Shortly after he was taken captive, Weinstein appeared in a video and directly addressed President Obama.

“My life is in your hands,” he told Obama. “If you accept the demands, I live; if you don’t accept the demands, I die,” Weinstein said, referring to a list of demands made by al Qaeda leader Ayman al-Zawahiri last year that included an end to American strikes in Pakistan and the release of al Qaeda and Taliban militants detained at Guantánamo Bay.

The day he was captured, three men arrived at the front of Weinstein’s house in Pakistan and offered his security guards gifts of food, a common practice among Muslims during Ramadan. At the same time, five men forced their way into the house from the back, overpowering Weinstein’s guards and gagging them. The assailants then made their way to Weinstein’s room, where they pistol-whipped him before taking him to a getaway car.

Weinstein was reportedly in the final hours of his time in Lahore and had packed his bags to leave Pakistan for good.

Weinstein had a house in Rockville, Maryland where he had lived with his wife and daughter for 35 years. Over the course of the five or six years he was working in Pakistan, Weinstein is said to have traveled back and forth to Maryland from time to time.

“We are devastated by this news and the knowledge that my husband will never safely return home,” Elaine Weinstein, his wife said in a statement. “We were so hopeful that those in the U.S. and Pakistani governments with the power to take action and secure his release would have done everything possible to do so and there are no words to do justice to the disappointment and heartbreak we are going through.”

Mrs. Weinstein criticized the administration that ended up killing her husband.

“Unfortunately, the assistance we received from other elements of the U.S. government was inconsistent and disappointing over the course of three and a half years. We hope that my husband’s death and the others who have faced similar tragedies in recent months will finally prompt the U.S. government to take its responsibilities seriously and establish a coordinated and consistent approach to supporting hostages and their families.”

Nevertheless, Mrs. Weinstein put the blame for her husband’s death on Al Qaeda.

“But those who took Warren captive over three years ago bear ultimate responsibility. I can assure you that he would still be alive and well if they had allowed him to return home after his time abroad working to help the people of Pakistan. The cowardly actions of those who took Warren captive and ultimately to the place and time of his death are not in keeping with Islam and they will have to face their God to answer for their actions.”

After Weinstein’s abductors made their escape from Lahore, they are thought to have transported their captive from safe house to safe house across Pakistan over a period of months. No group immediately claimed responsibility for the kidnapping after Weinstein’s August disappearance, and Pakistani officials found themselves without a real lead for months.

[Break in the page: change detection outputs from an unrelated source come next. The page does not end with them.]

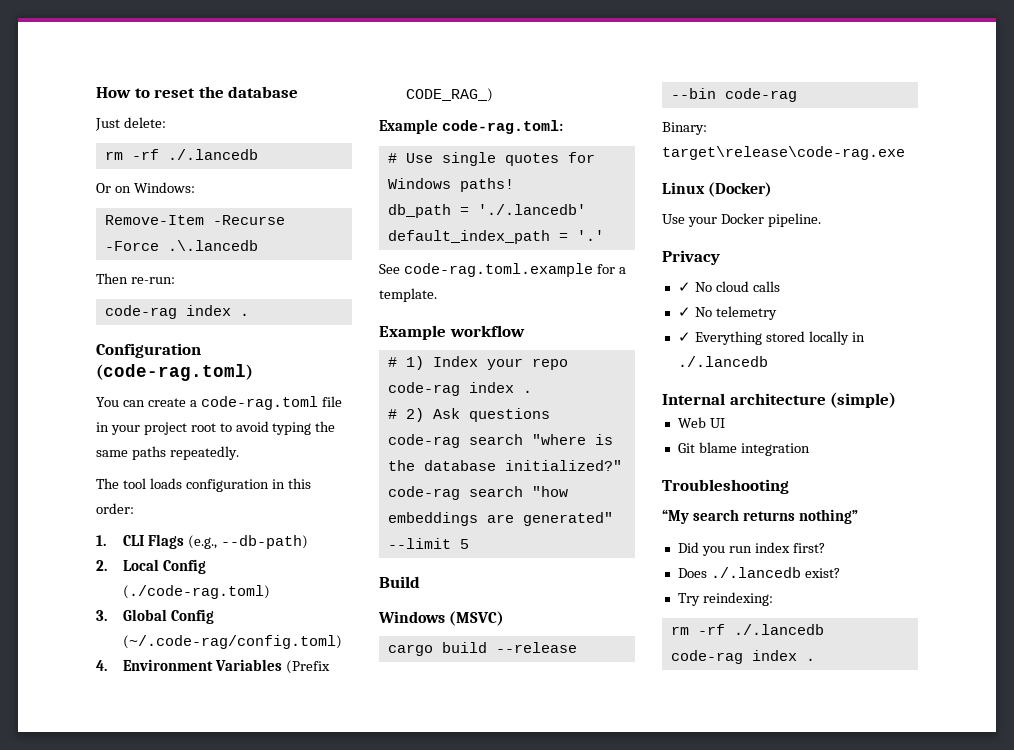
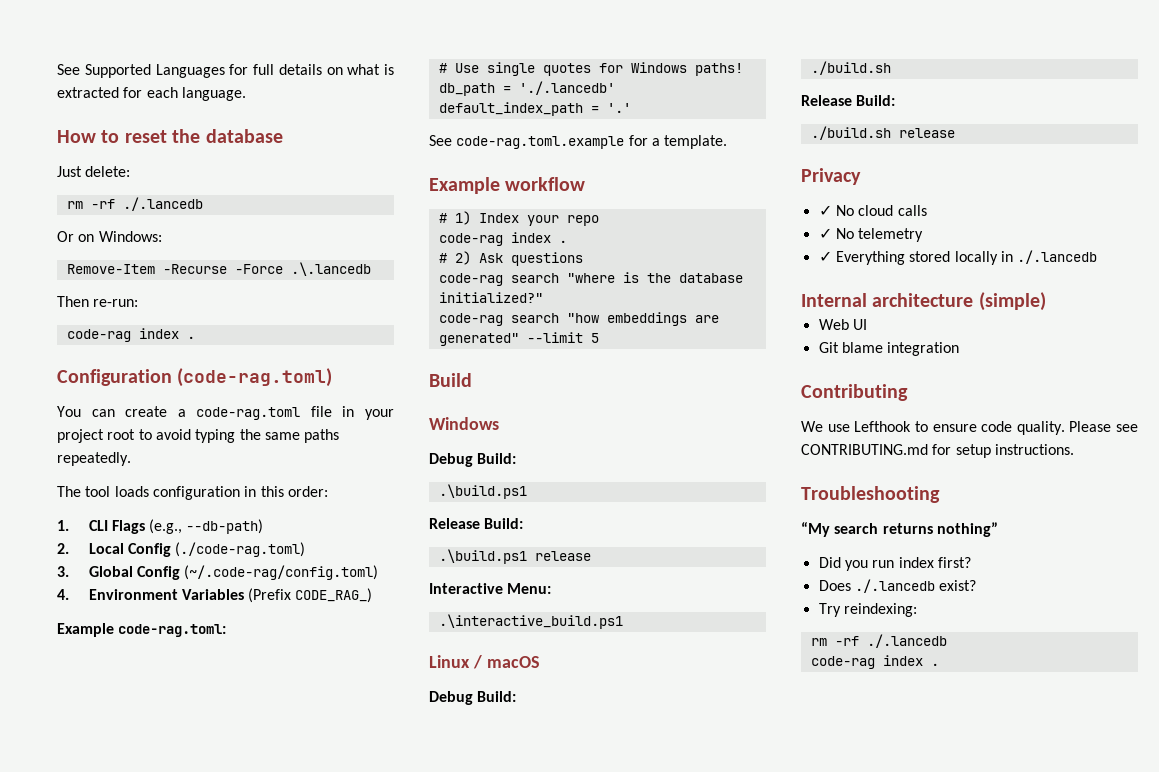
+ See Supported Languages for full details on what is extracted for each language.
  Build
- Windows (MSVC)
- cargo build --release --bin code-rag
- Binary: target\release\code-rag.exe
- Linux (Docker)
- Use your Docker pipeline.
+ Windows
+ Debug Build:
+ .\build.ps1
+ Release Build:
+ .\build.ps1 release
+ Interactive Menu:
+ .\interactive_build.ps1
+ Linux / macOS
+ Debug Build:
+ ./build.sh
+ Release Build:
+ ./build.sh release
+ Contributing
+ We use Lefthook to ensure code quality. Please see CONTRIBUTING.md for setup instructions.

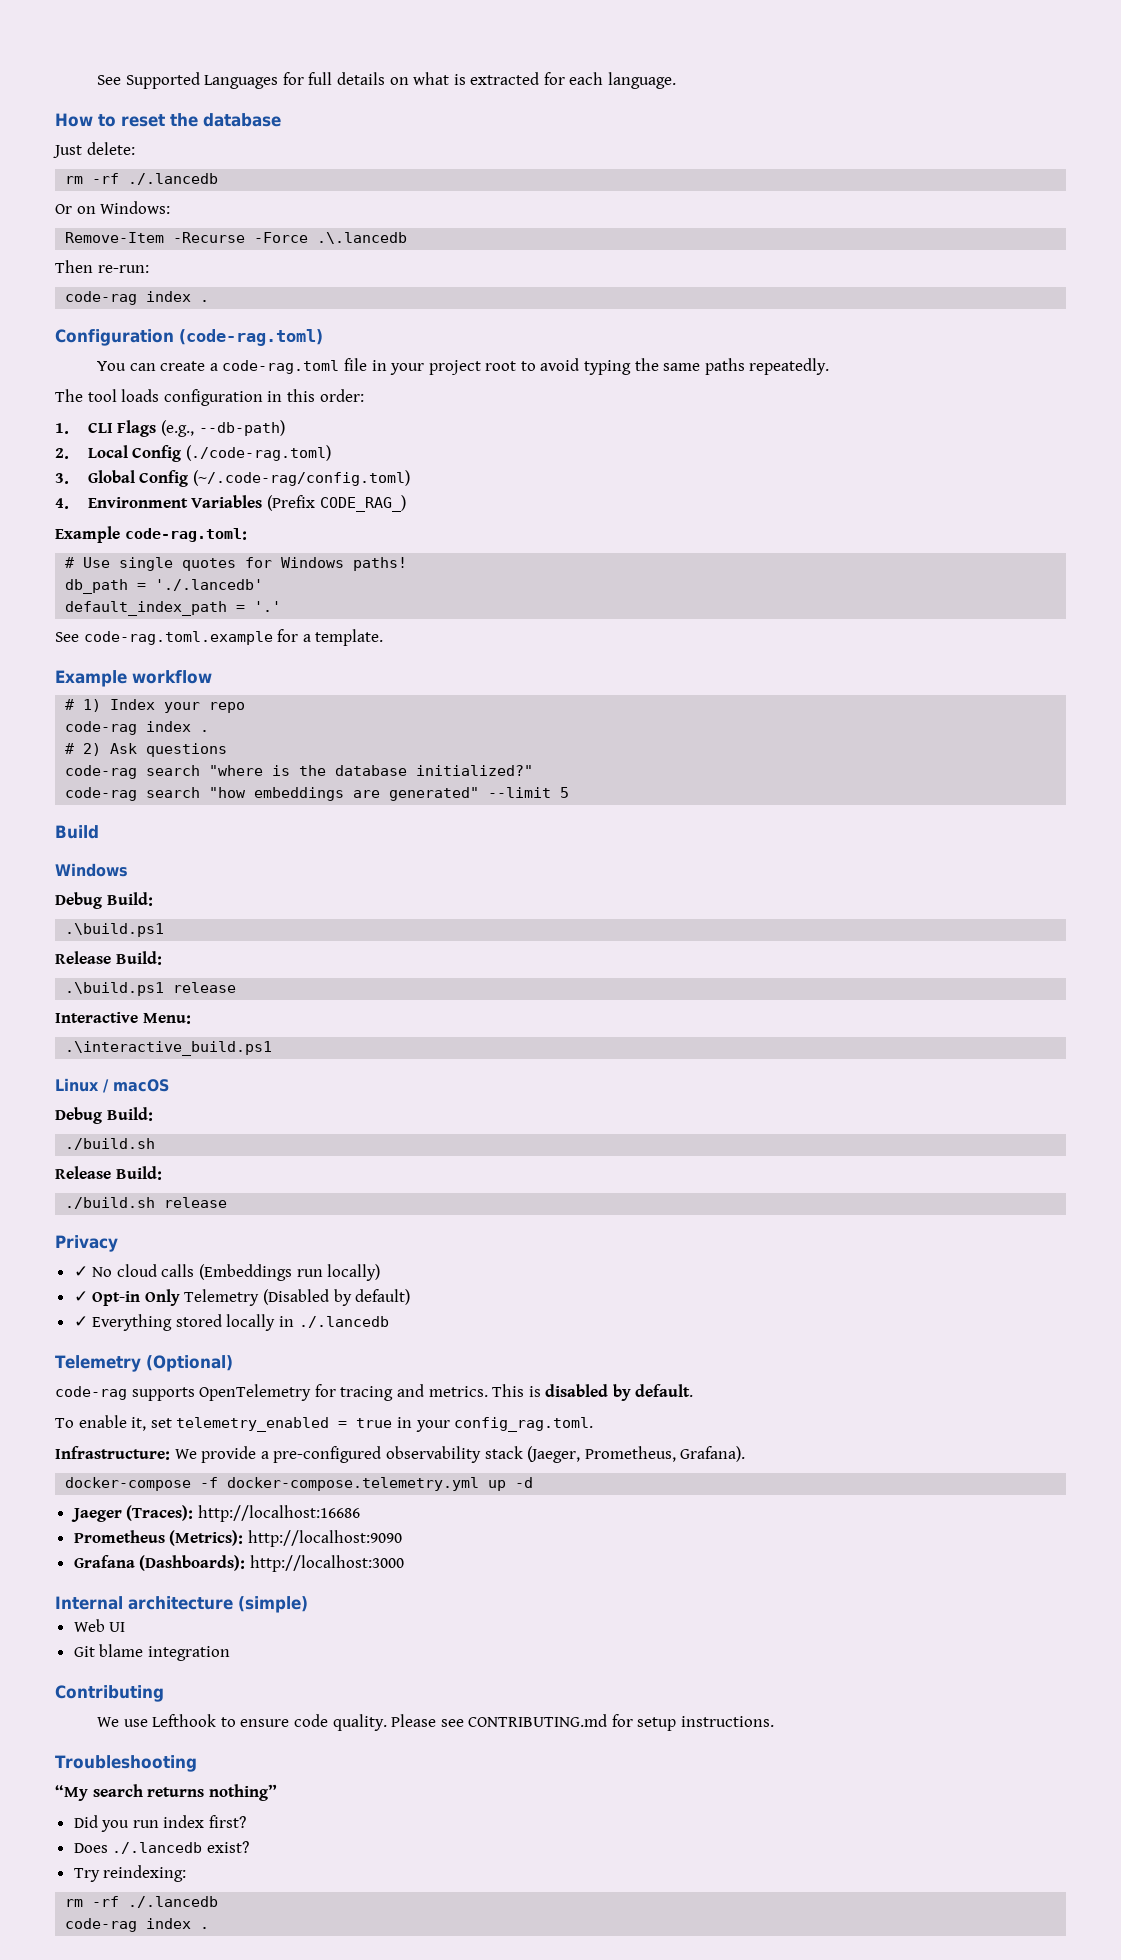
- ✓ No cloud calls
- ✓ No telemetry
+ ✓ No cloud calls (Embeddings run locally)
+ ✓ Opt-in Only Telemetry (Disabled by default)
+ Telemetry (Optional)
+ code-rag supports OpenTelemetry for tracing and metrics. This is disabled by default.
+ To enable it, set telemetry_enabled = true in your config_rag.toml.
+ Infrastructure: We provide a pre-configured observability stack (Jaeger, Prometheus, Grafana).
+ docker-compose -f docker-compose.telemetry.yml up -d
+ Jaeger (Traces): http://localhost:16686
+ Prometheus (Metrics): http://localhost:9090
+ Grafana (Dashboards): http://localhost:3000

In late August, Lahore police chief Malik Ahmed Raza Tahir made a hasty announcement that Pakistani police had found and freed Weinstein in the city of Khushab, but only hours later said that his statement had been incorrect. Responding to Tahir’s mistake, the U.S. Embassy in Islamabad tweeted at the time that “we have no information that would confirm recovery of Warren Weinstein, but we are hoping for a positive outcome.”
Al Qaeda finally declared itself responsible for the attack on Weinstein, and sources within the Taliban told reporters that over the intervening months the Pakistani branch of Al Qaeda had cooperated with Al Qaeda to secret Weinstein away to a tribal area of the country near the Afghan border. The Taliban commanders told reporters that they had kept quiet to improve their hand, a strategy that warded off pressure from Pakistani authorities and kept American officials at bay.

“Al Qaeda won’t kill Weinstein,” Mohammed Imran, a Pakistani security analyst said several years ago based on updates from militants. “It will keep him as healthy as possible in the circumstances.”

In the video, Weinstein assured his wife that he was in good health. “I’m getting all my medications, I’m being taken care of.”